This is why it is such a common problem for patients to stop taking meds... Ask a relatively uneducated (about their mental illness) Bipolar person at the beginning of a manic phase if they anything is wrong, and they will probably say "no." Because, well, they don't have depression any more, and mania feels good even though it's potentially dangerous to relationships, careers and at times people's lives.
Same reason it's so tough to diagnose kids. Cause a kid just feels like school sucks or feels bad because her parents call her lazy. She doesn't necessarily realize that there's anything wrong with her concentration.
― martin m. (mushrush), Monday, 23 June 2003 19:27 (twenty-two years ago)
― martin m. (mushrush), Monday, 23 June 2003 19:29 (twenty-two years ago)
― miloauckerman (miloauckerman), Monday, 23 June 2003 19:31 (twenty-two years ago)
― nabisco (nabisco), Monday, 23 June 2003 19:37 (twenty-two years ago)
OTM.
I wonder how the rates of illnesses--both physical and mental--would be affected, by the way, if America had a more socialist health system? Just a musing--would the rates be cut down because our health system would be "worsened" or because there is less cause to advertise pharmeceuticals (presumably) if the government is paying flat rates for them?
nabisco, I agree with that re: the grey area. The problem is that a lot of people don't want to take the time anymore and immediately jump to the drug conclusion.
― Ally (mlescaut), Monday, 23 June 2003 19:44 (twenty-two years ago)
Nabisco, the defining and redefining of normality through classification of psychiatric disorders (see the old classics "Madness and Civilization," and Elaine Showalter's "The Female Malady") troubles me too. As does the way some people seem to need to take on an illness and make it an identity. Whatever works for you! Depression as identity is particularly boring and tedious and not romantic in the least, I found, so I put away my Nine Inch Nails albums and made myself take more walks in the sun. :) Seriously, I am quite disgusted by the overemphasis on medication as the primary form of treatment for so many mental illnesses. Why not emphasize additional, super-cost-effective treatments such as a good diet, exercise, sunlight, a sense of humor, and resourcefulness + adaptiveness toward some of the most entrenched symptoms?

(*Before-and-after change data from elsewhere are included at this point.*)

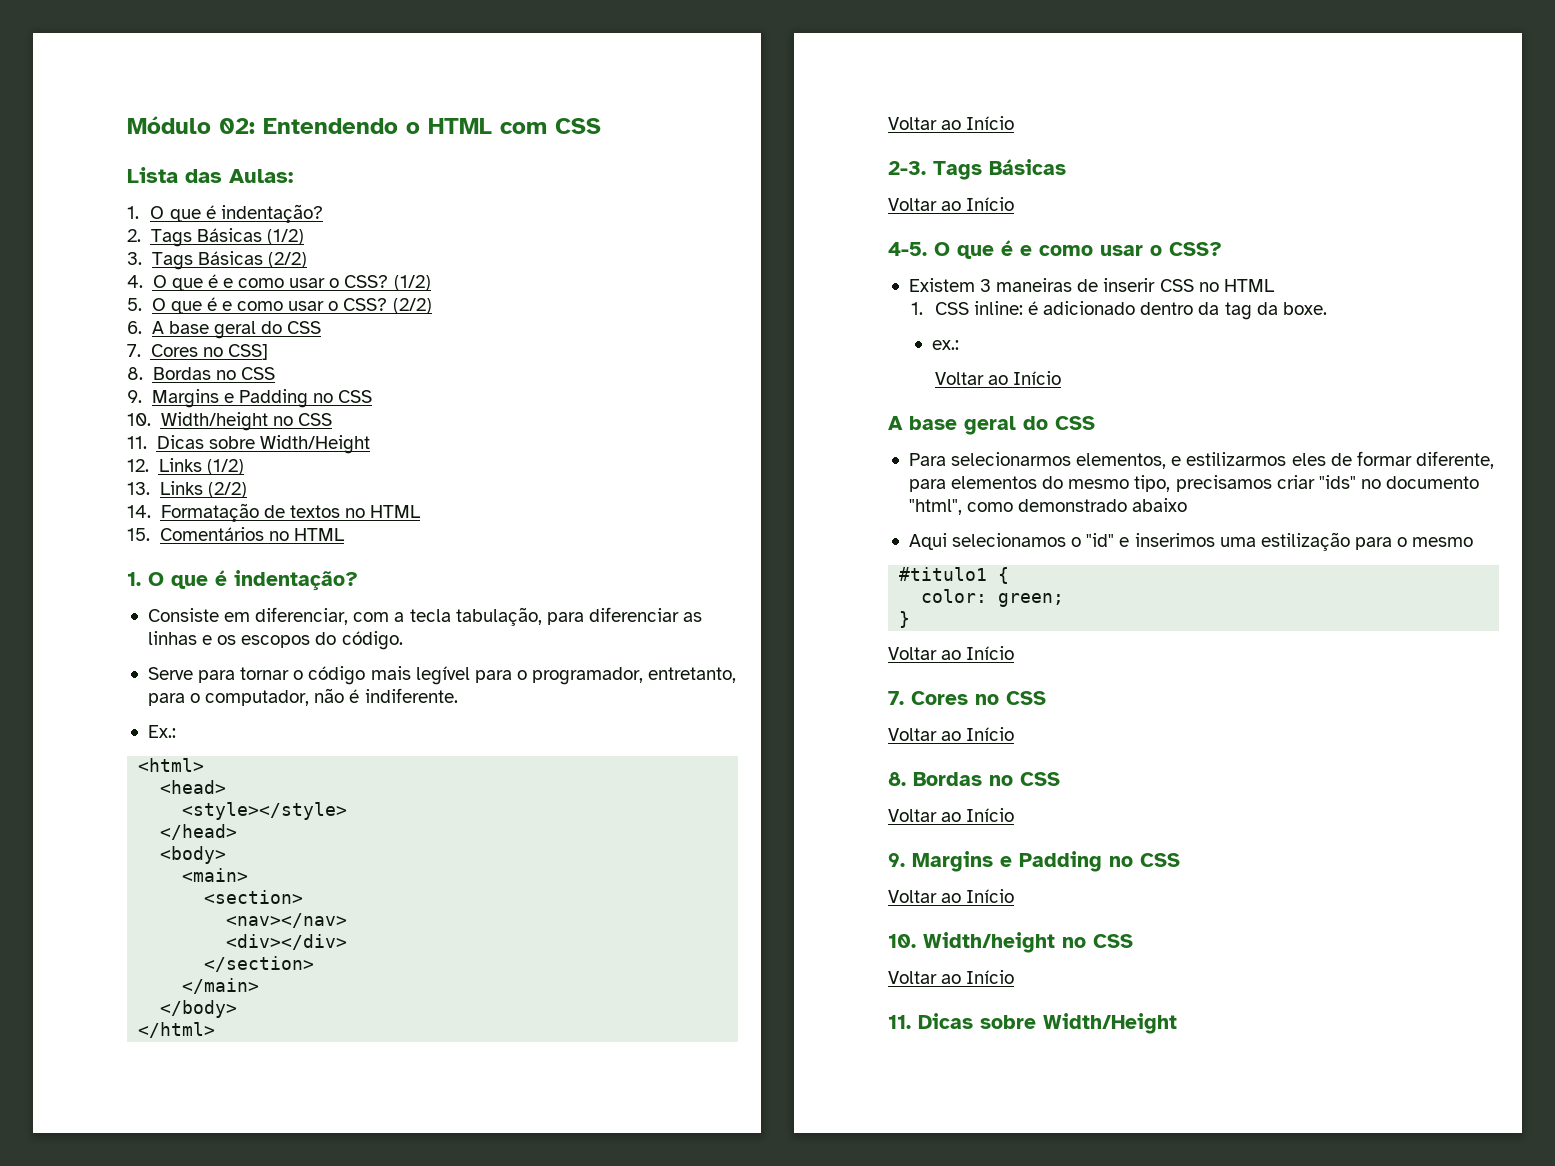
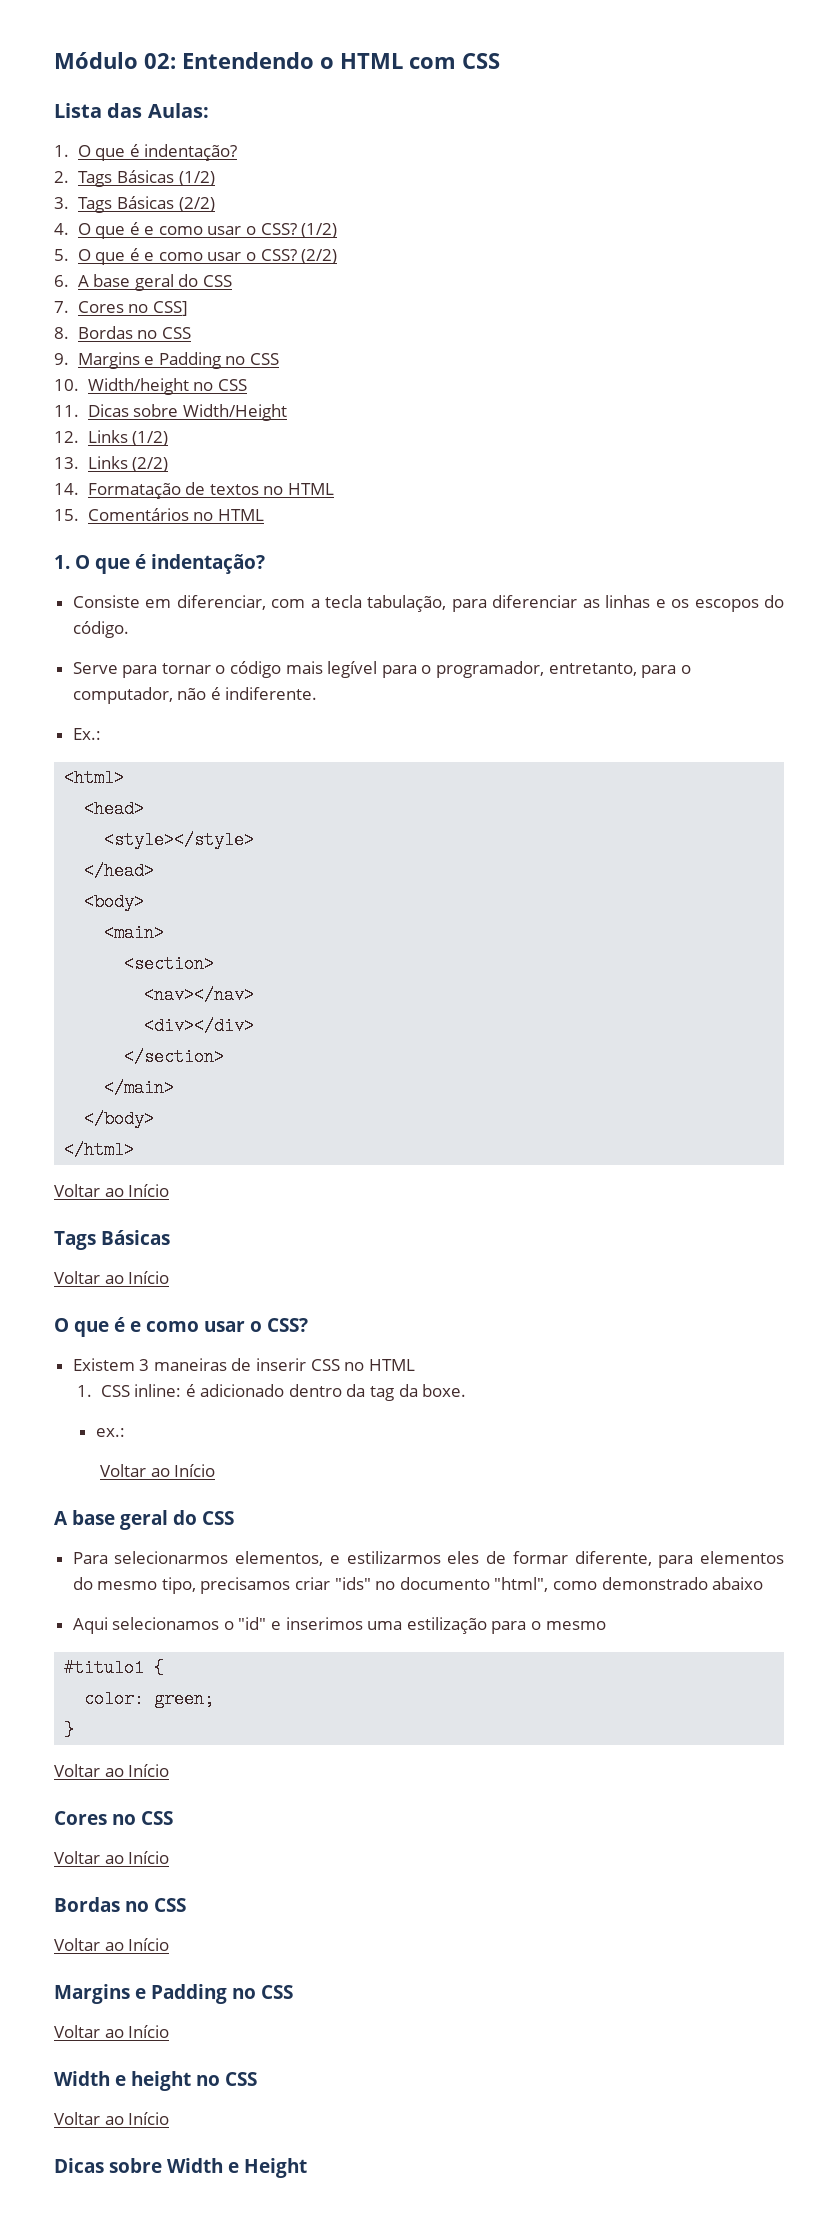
- 2-3.
- 4-5.
- 7. Cores no CSS
+ Cores no CSS
  Voltar ao Início
- 8. Bordas no CSS
+ Bordas no CSS
  Voltar ao Início
- 9. Margins e Padding no CSS
+ Margins e Padding no CSS
  Voltar ao Início
- 10. Width/height no CSS
+ Width e height no CSS
  Voltar ao Início
- 11. Dicas sobre Width/Height
+ Dicas sobre Width e Height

Jody Beth, incidentally, I've seen those Zoloft ads. I find them terribly sad, somehow, perhaps the saddest thing I can remember seeing on TV in a long time. Reminds me of my mom's stubborn refusal to get treatment & the cute animation is what makes it touching. You know, there are lots of women in that "Lifetime demographic" who retreat just like that into depression, and lots too who cling to childish tastes as kind of a shield against a reality that's too much to handle. (You know, like The Onion's Jean Teasdale, who I also can't laugh at since I find her too sad). And last. Anyone read/hear lately about the European experiment (is it in the Netherlands perhaps? Belgium?) in which seriously mentally ill people - schizophrenics for instance - live with regular families? It's been a brilliant success thus far, as I recall.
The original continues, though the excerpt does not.